*Work instruction*.
Which of the lines in the records below hold the string "right"? Copy every one of them.

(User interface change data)
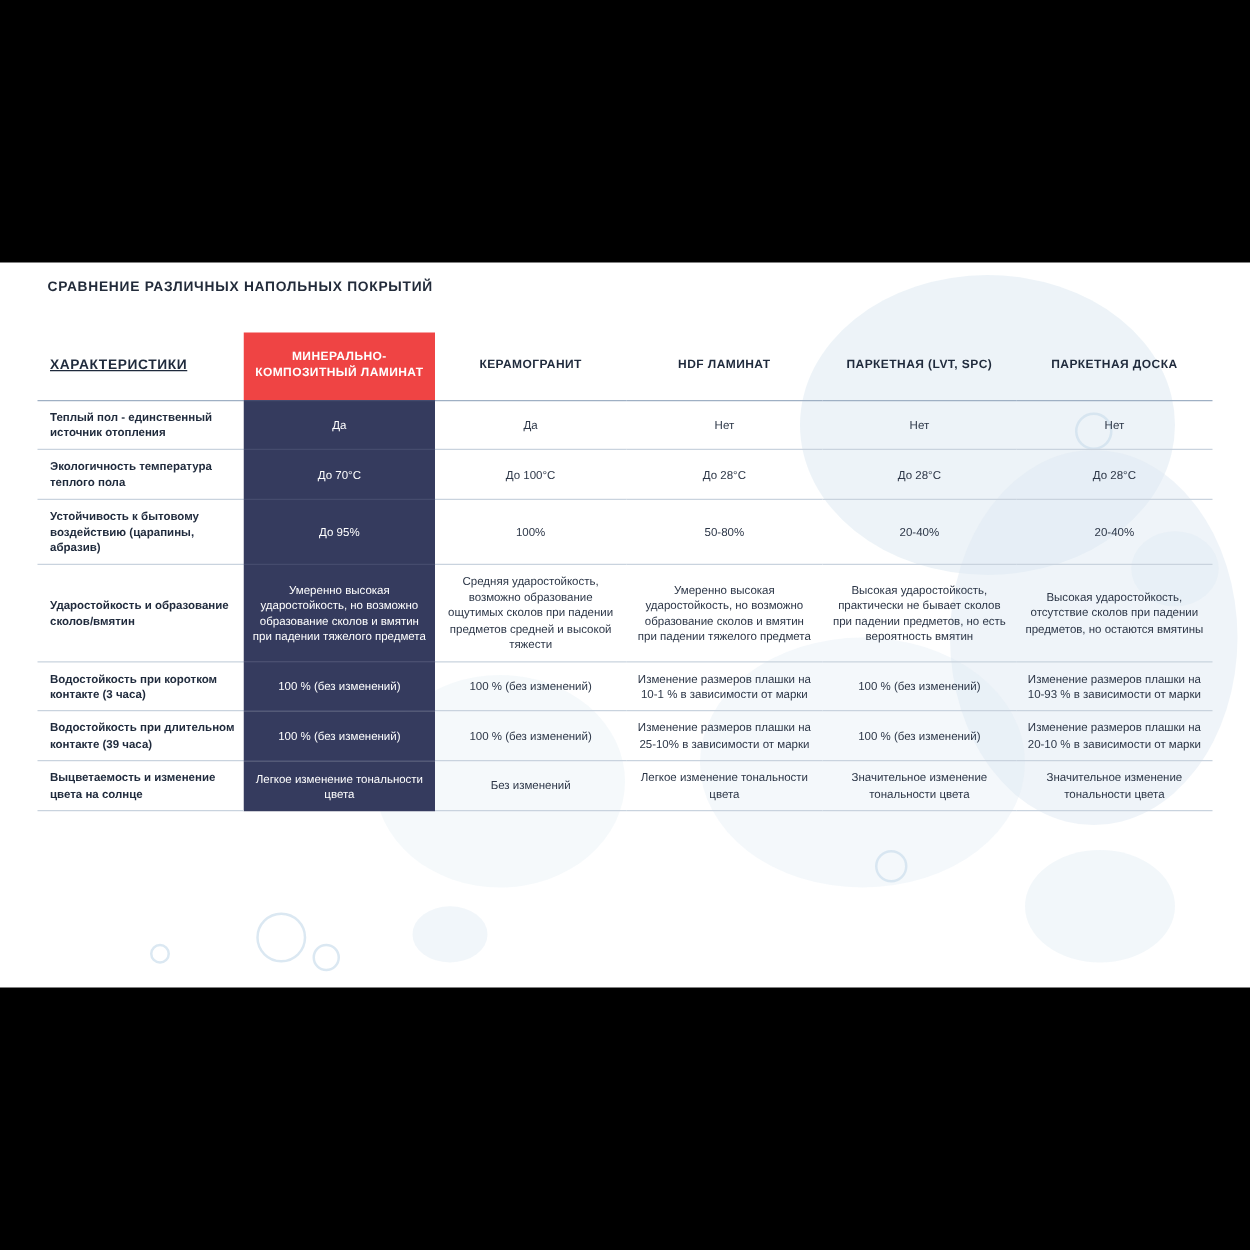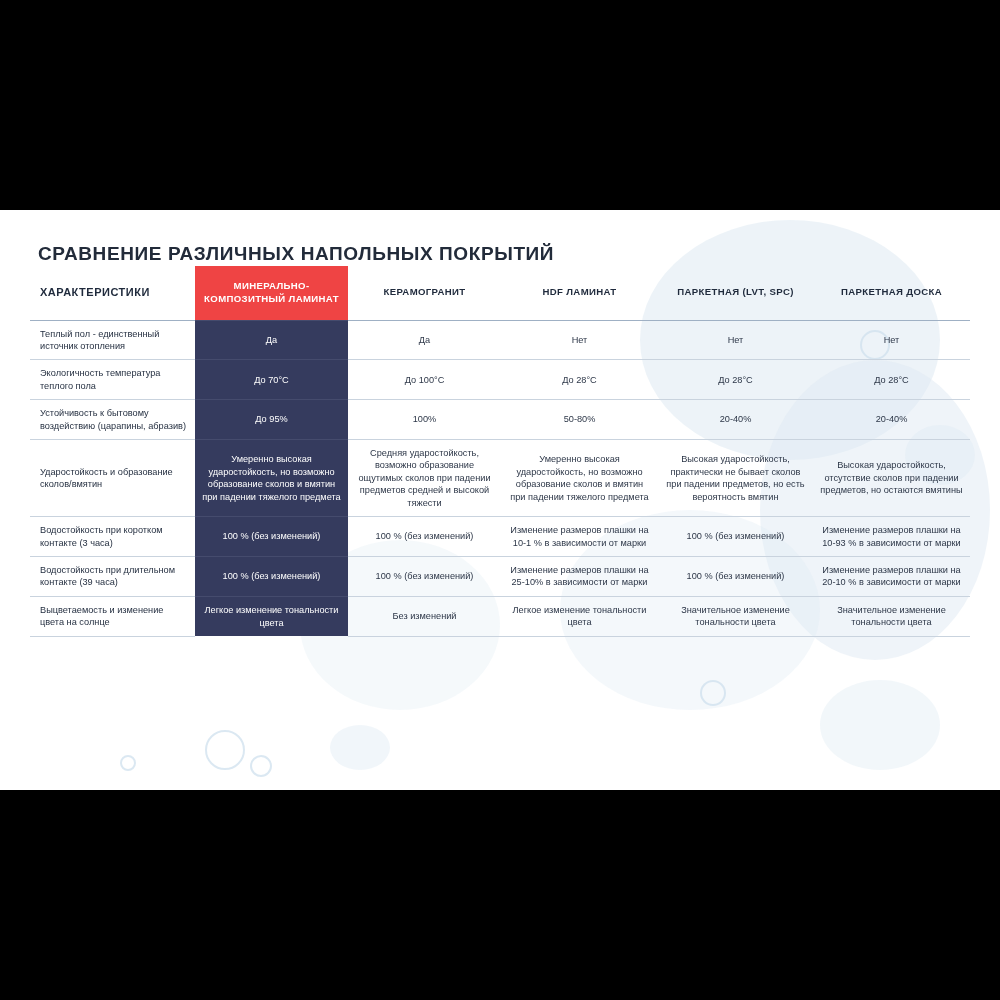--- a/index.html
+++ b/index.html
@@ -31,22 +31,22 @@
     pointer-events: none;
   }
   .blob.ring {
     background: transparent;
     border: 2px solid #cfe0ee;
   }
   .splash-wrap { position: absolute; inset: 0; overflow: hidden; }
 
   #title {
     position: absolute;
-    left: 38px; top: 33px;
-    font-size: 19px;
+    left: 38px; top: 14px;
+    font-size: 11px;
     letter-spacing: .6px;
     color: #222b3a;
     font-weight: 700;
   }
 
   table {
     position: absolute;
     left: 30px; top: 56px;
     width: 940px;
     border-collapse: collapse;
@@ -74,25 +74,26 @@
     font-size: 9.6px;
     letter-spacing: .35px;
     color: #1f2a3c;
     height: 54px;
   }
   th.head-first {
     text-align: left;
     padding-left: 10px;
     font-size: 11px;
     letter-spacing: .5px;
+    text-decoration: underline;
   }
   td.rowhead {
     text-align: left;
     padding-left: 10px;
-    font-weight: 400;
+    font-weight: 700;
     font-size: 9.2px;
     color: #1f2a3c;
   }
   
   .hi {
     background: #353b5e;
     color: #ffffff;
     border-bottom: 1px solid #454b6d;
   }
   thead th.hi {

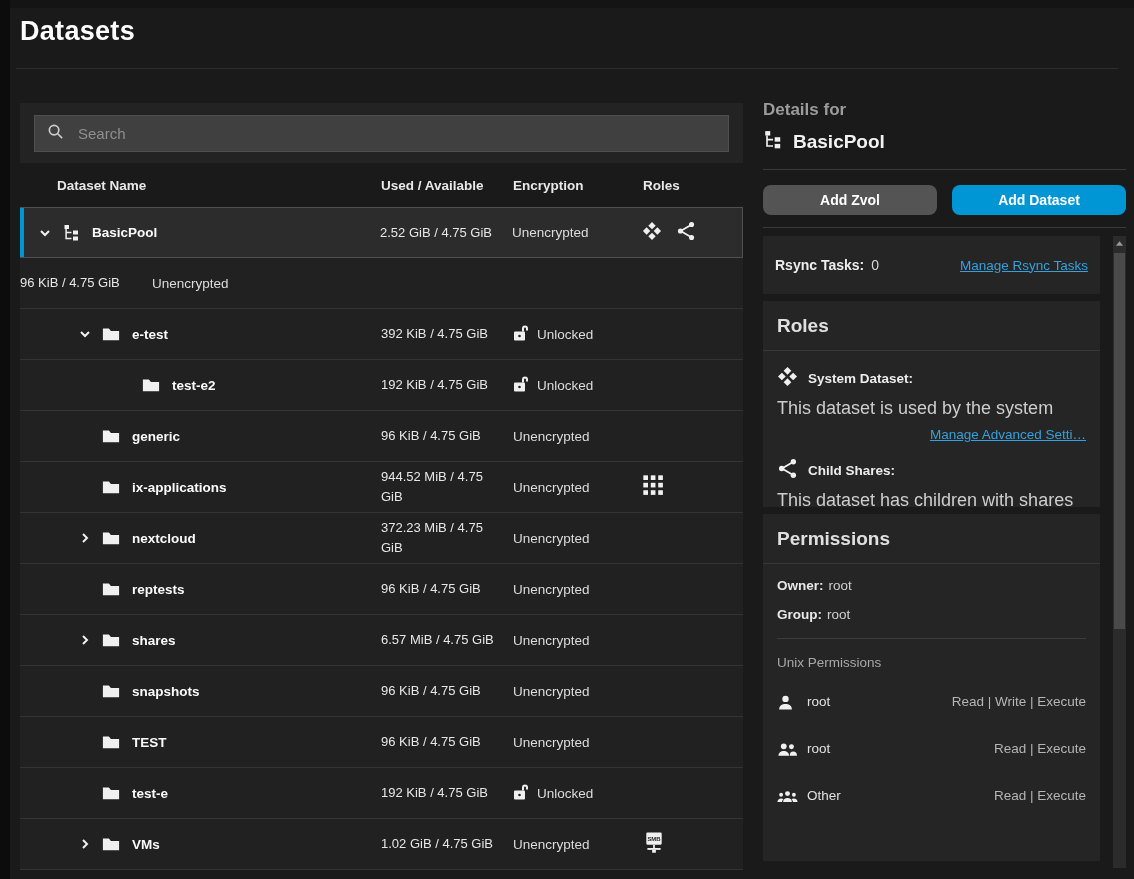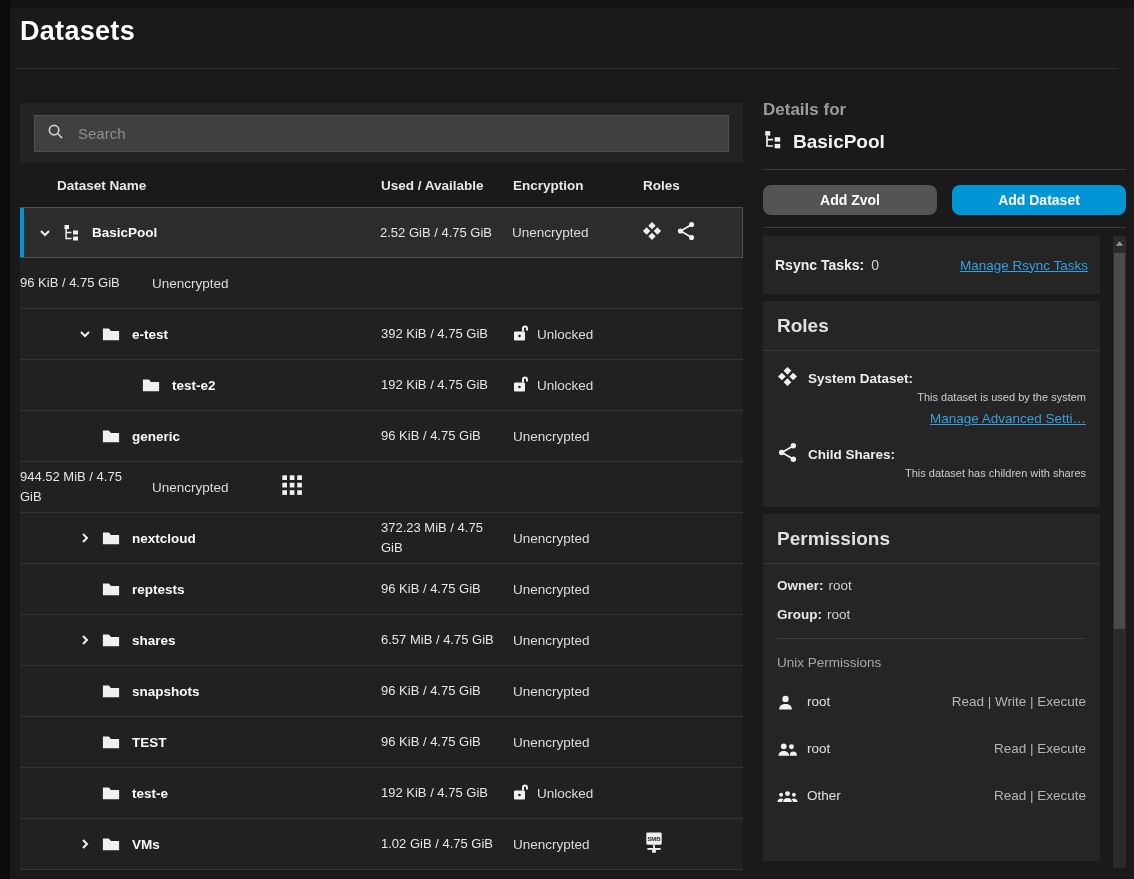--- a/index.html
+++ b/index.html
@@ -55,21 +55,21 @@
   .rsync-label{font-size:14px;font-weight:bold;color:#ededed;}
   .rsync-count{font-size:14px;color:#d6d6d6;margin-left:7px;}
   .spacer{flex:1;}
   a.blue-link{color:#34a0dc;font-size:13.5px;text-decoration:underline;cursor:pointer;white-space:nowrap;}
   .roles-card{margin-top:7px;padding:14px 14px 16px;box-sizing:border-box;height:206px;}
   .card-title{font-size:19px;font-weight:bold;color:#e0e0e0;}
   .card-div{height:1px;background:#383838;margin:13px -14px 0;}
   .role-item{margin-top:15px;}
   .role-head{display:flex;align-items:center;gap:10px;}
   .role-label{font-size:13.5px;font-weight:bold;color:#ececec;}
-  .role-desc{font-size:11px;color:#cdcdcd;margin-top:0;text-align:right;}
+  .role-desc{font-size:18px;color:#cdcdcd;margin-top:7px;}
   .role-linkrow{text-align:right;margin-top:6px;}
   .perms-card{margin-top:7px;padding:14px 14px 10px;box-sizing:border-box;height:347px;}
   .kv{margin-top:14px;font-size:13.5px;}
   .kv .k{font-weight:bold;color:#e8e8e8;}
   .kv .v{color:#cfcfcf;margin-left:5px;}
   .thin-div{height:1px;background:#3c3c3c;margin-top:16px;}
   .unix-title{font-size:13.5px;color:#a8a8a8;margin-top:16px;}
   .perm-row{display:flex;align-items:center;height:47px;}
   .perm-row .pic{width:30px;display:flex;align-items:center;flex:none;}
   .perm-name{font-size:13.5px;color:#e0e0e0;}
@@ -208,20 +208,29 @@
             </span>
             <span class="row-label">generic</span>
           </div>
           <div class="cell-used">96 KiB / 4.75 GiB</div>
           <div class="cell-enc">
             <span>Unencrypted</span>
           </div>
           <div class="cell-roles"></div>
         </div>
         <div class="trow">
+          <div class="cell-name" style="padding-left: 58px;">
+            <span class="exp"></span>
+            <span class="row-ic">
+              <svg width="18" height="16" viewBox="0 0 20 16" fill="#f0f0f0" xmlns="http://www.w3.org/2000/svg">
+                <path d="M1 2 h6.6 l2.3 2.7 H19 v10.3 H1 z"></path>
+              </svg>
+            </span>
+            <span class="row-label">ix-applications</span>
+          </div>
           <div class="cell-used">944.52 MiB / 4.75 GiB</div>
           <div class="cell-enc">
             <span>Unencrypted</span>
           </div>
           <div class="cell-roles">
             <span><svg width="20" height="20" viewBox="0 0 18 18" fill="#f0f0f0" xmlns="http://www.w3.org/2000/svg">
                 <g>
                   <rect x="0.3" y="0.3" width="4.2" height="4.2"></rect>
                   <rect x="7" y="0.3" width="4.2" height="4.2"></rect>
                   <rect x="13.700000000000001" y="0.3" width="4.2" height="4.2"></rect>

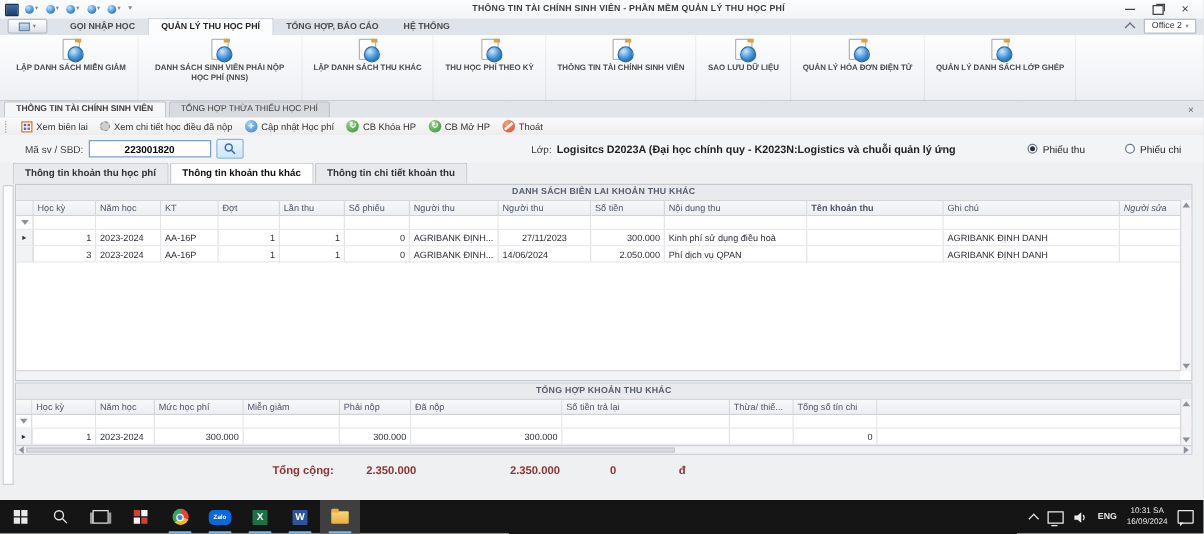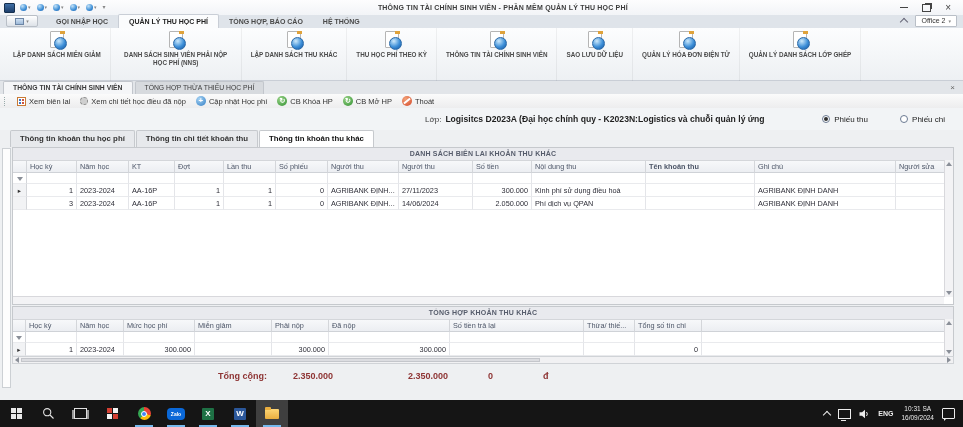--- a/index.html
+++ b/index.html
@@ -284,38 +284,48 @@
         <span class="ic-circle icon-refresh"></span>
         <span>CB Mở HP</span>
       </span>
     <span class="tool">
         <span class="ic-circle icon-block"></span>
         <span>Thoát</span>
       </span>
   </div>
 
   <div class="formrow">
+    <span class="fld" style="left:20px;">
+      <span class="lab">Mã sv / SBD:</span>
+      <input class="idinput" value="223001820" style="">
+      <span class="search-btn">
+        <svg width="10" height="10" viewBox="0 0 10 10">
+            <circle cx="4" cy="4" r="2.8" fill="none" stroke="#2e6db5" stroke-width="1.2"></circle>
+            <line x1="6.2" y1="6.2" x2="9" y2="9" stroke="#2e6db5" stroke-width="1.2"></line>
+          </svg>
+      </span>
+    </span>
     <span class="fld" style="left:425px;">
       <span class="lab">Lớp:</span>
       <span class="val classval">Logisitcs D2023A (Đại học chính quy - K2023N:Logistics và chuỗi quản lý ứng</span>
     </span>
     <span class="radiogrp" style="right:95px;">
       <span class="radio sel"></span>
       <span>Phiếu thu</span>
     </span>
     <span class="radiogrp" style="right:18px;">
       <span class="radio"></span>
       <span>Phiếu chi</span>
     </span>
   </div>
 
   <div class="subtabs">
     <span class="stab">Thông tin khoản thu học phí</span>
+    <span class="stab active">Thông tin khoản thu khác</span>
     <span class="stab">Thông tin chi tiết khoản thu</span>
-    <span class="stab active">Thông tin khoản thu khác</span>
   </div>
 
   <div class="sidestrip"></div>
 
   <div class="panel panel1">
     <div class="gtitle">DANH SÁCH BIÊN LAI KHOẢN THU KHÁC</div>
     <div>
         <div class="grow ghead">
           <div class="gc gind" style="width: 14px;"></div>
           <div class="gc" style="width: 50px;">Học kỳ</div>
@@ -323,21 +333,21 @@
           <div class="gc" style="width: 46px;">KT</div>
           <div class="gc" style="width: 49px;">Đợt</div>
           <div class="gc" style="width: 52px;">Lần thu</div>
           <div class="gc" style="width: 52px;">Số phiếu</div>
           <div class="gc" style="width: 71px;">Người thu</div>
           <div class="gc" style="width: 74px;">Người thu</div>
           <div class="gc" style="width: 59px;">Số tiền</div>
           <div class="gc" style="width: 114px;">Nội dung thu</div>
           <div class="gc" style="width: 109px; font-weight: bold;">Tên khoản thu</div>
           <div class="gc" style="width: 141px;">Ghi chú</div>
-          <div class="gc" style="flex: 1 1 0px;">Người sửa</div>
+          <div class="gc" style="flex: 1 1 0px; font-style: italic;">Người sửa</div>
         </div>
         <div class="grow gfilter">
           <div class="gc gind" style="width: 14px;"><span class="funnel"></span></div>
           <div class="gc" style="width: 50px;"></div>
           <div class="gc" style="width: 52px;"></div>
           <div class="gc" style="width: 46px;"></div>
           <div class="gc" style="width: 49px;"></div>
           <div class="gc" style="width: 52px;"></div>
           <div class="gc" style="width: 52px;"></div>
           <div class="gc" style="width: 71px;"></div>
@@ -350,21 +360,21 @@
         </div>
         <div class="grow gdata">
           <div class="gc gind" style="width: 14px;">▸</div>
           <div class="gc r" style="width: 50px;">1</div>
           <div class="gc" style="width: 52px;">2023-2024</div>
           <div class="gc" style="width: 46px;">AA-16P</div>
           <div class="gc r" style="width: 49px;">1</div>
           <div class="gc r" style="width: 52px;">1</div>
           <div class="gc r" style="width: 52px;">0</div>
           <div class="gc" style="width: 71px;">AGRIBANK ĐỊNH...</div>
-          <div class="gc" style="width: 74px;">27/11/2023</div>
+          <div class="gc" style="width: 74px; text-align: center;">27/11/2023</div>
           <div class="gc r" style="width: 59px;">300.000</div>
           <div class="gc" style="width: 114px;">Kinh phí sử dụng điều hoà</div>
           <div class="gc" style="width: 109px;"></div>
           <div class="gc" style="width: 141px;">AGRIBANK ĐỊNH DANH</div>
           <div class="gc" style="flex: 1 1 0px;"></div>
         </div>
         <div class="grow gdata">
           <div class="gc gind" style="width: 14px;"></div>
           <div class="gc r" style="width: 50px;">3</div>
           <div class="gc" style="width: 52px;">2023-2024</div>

*Response*.
-  .role-desc{font-size:11px;color:#cdcdcd;margin-top:0;text-align:right;}
   .role-linkrow{text-align:right;margin-top:6px;}
     <span class="radiogrp" style="right:95px;">
     <span class="radiogrp" style="right:18px;">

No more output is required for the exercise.